Exercise requirements:
Please set down only the lines below starting with the line with "[318,553,469,569] php-coder.jetty ->" and going on through the line with "[227,864,298,880] mensaje s", verbatim and without pictures.

══ Data supplied ══

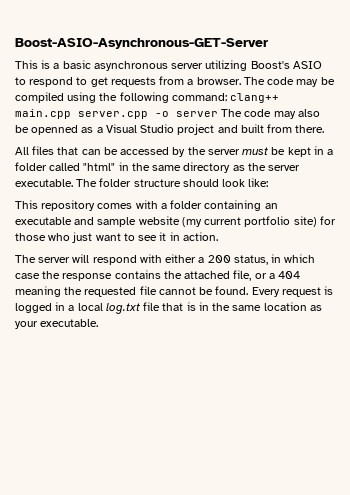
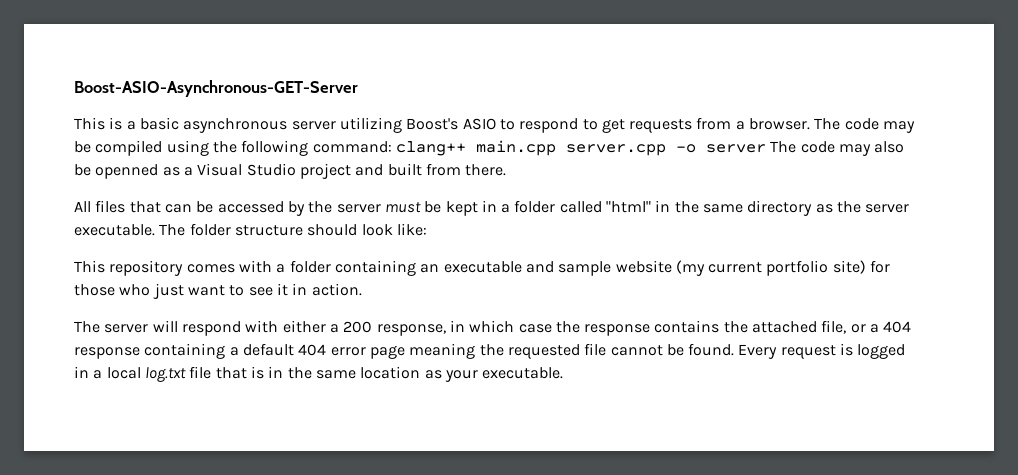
[233,255,268,265] status, -> [376,324,446,336] response,
(301, 275) none -> [74,343,405,359] response containing a default 404 error page

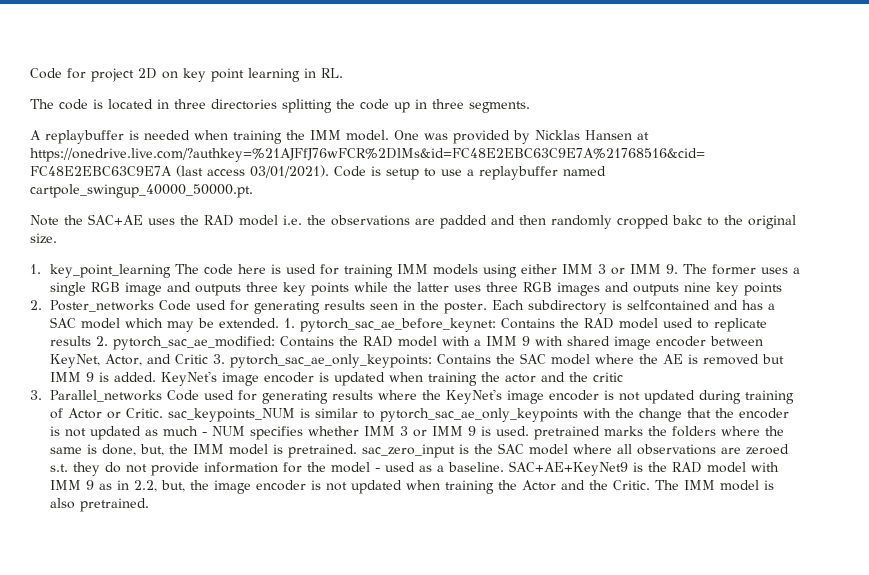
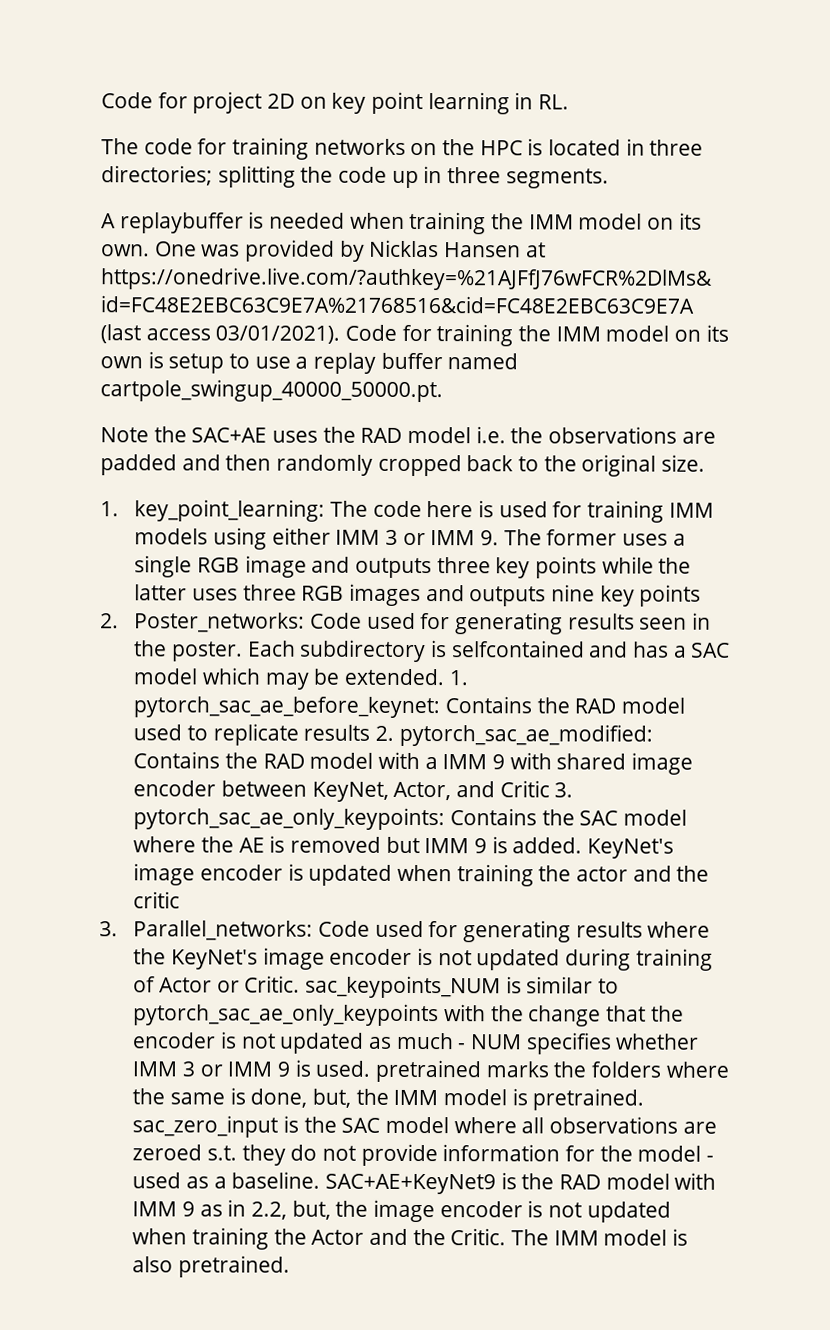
(88, 104) none -> [197,137,523,160] for training networks on the HPC
[211,99,277,110] directories -> [101,165,213,186] directories;
[346,130,389,141] model. -> [578,212,702,230] [101,244,150,257] model on its own.
(366, 171) none -> [401,324,729,347] [100,356,143,369] for training the IMM model on its own
[479,166,558,180] replaybuffer -> [313,352,443,374] replay buffer
[672,215,702,225] bakc -> [466,455,514,472] back
[49,264,171,278] key_point_learning -> [134,499,326,522] key_point_learning:
[49,300,154,312] Poster_networks -> [134,612,306,633] Poster_networks:
[49,390,162,402] Parallel_networks -> [133,920,314,941] Parallel_networks:

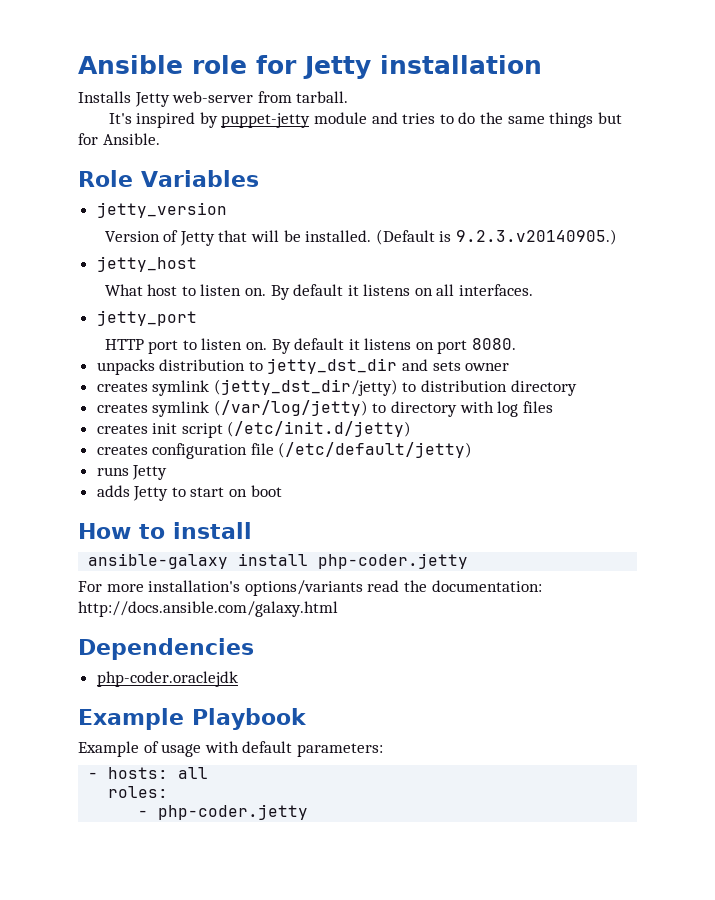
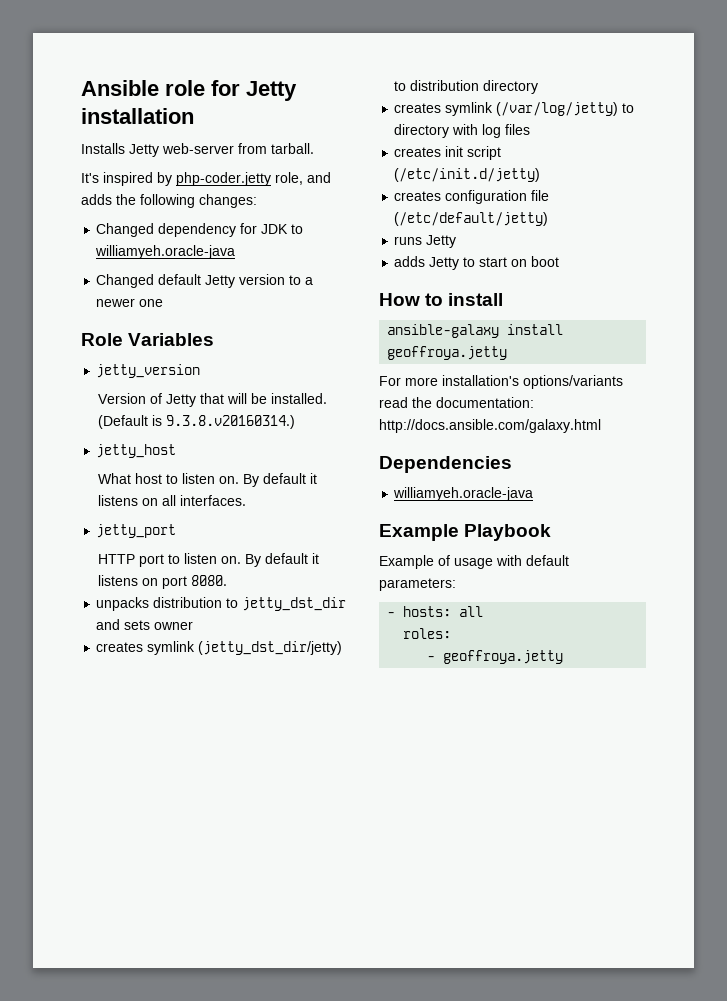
[221,112,622,128] [78,133,160,145] puppet-jetty module and tries to do the same things but for Ansible. -> [176,172,331,186] [81,194,257,208] [96,223,304,237] [95,245,236,259] [96,274,314,288] [96,298,164,307] php-coder.jetty role, and adds the following changes: // Changed dependency for JDK to williamyeh.oracle-java // Changed default Jetty version to a newer one
[455,229,617,245] 9.2.3.v20140905.) -> [165,415,295,429] 9.3.8.v20160314.)
[318,553,469,569] php-coder.jetty -> [387,346,508,360] geoffroya.jetty
[96,671,238,687] php-coder.oraclejdk -> [393,487,534,501] williamyeh.oracle-java
[158,804,309,820] php-coder.jetty -> [443,650,564,664] geoffroya.jetty

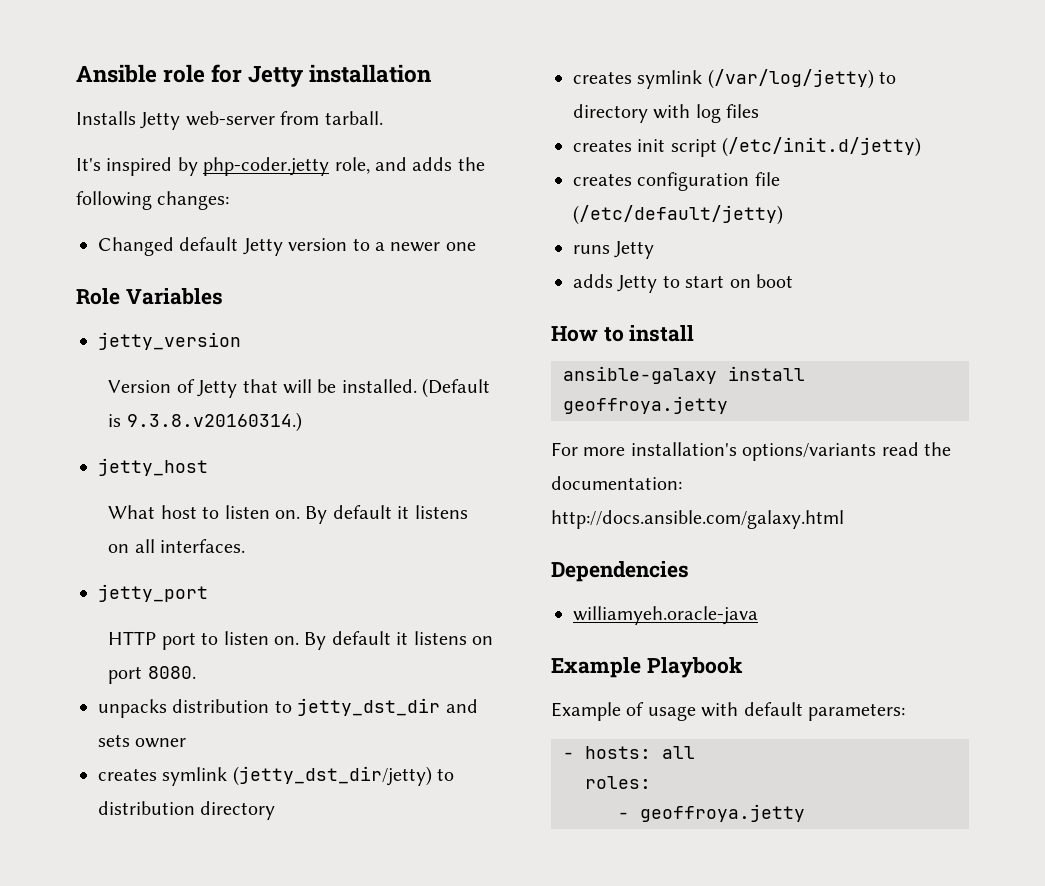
[96,223,304,237] [95,245,236,259] // Changed dependency for JDK to williamyeh.oracle-java -> (230, 200) none

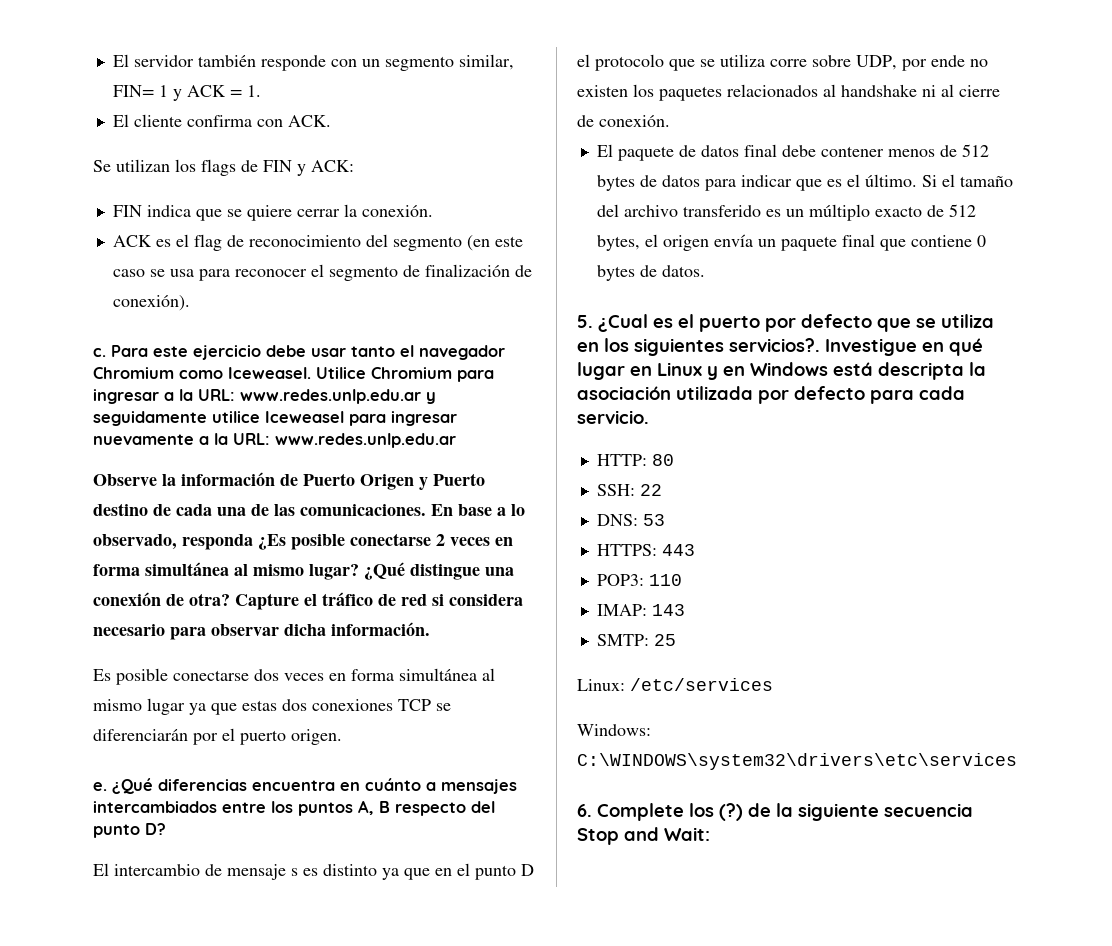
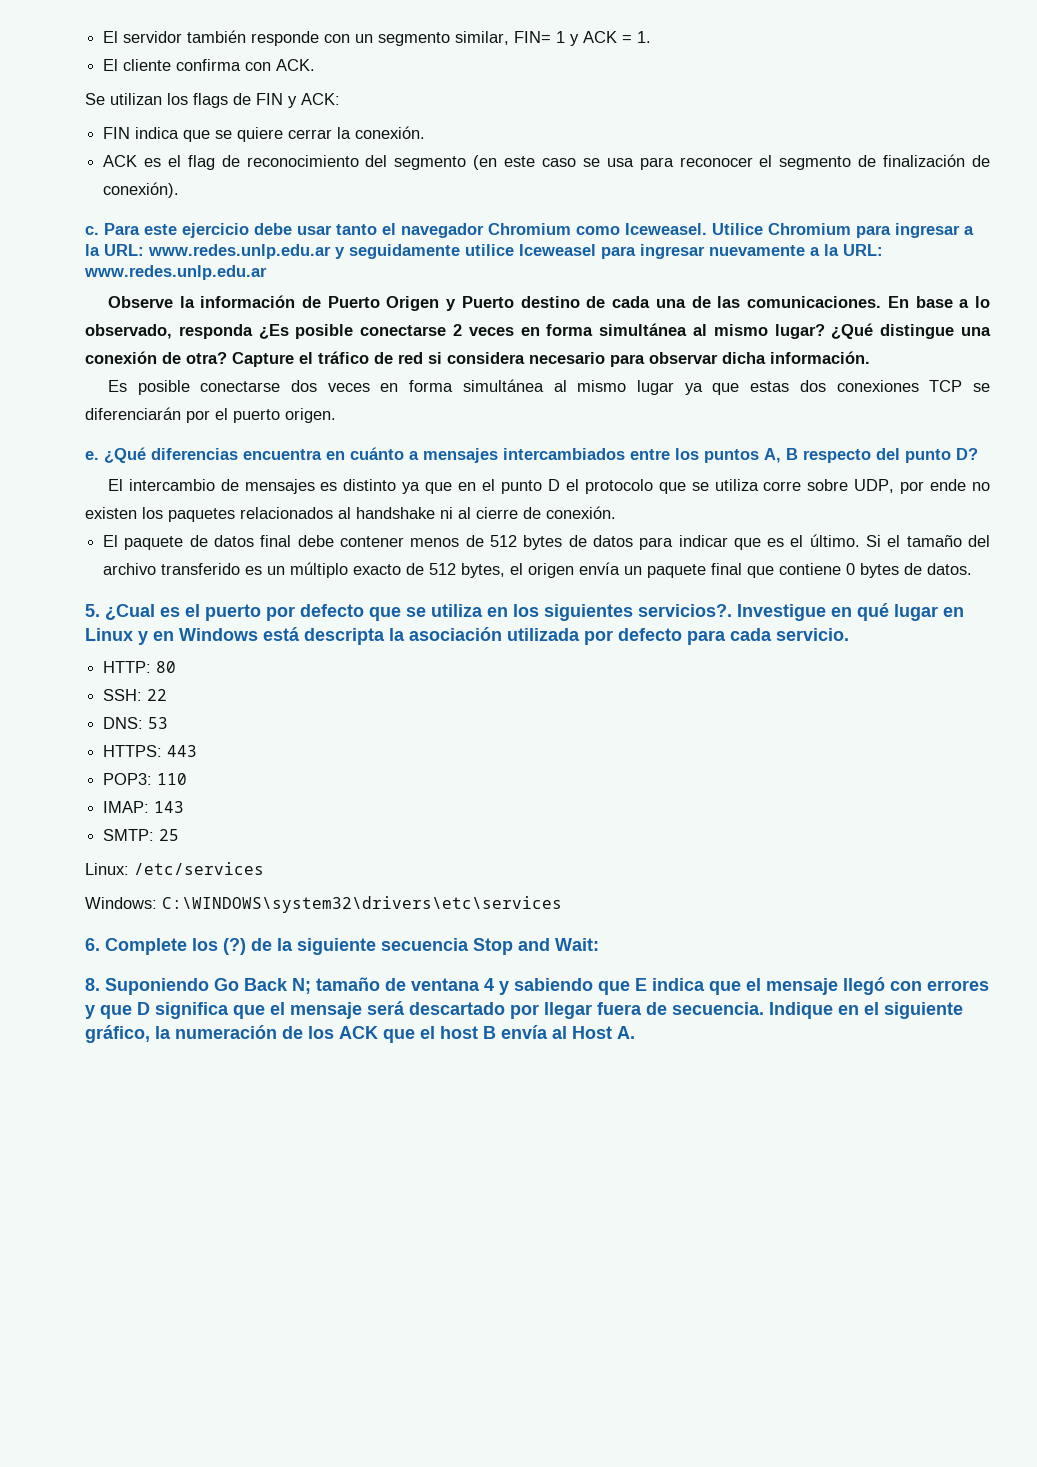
[227,864,298,880] mensaje s -> [244,479,315,494] mensajes
(710, 834) none -> [85,977,989,995] [85,1001,963,1019] [85,1025,635,1043] // 8. Suponiendo Go Back N; tamaño de ventana 4 y sabiendo que E indica que el mensaje llegó con errores y que D significa que el mensaje será descartado por llegar fuera de secuencia. Indique en el siguiente gráfico, la numeración de los ACK que el host B envía al Host A.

═══

Answer box:
[318,553,469,569] php-coder.jetty -> [387,346,508,360] geoffroya.jetty
[96,671,238,687] php-coder.oraclejdk -> [393,487,534,501] williamyeh.oracle-java
[158,804,309,820] php-coder.jetty -> [443,650,564,664] geoffroya.jetty

[96,223,304,237] [95,245,236,259] // Changed dependency for JDK to williamyeh.oracle-java -> (230, 200) none

[227,864,298,880] mensaje s -> [244,479,315,494] mensajes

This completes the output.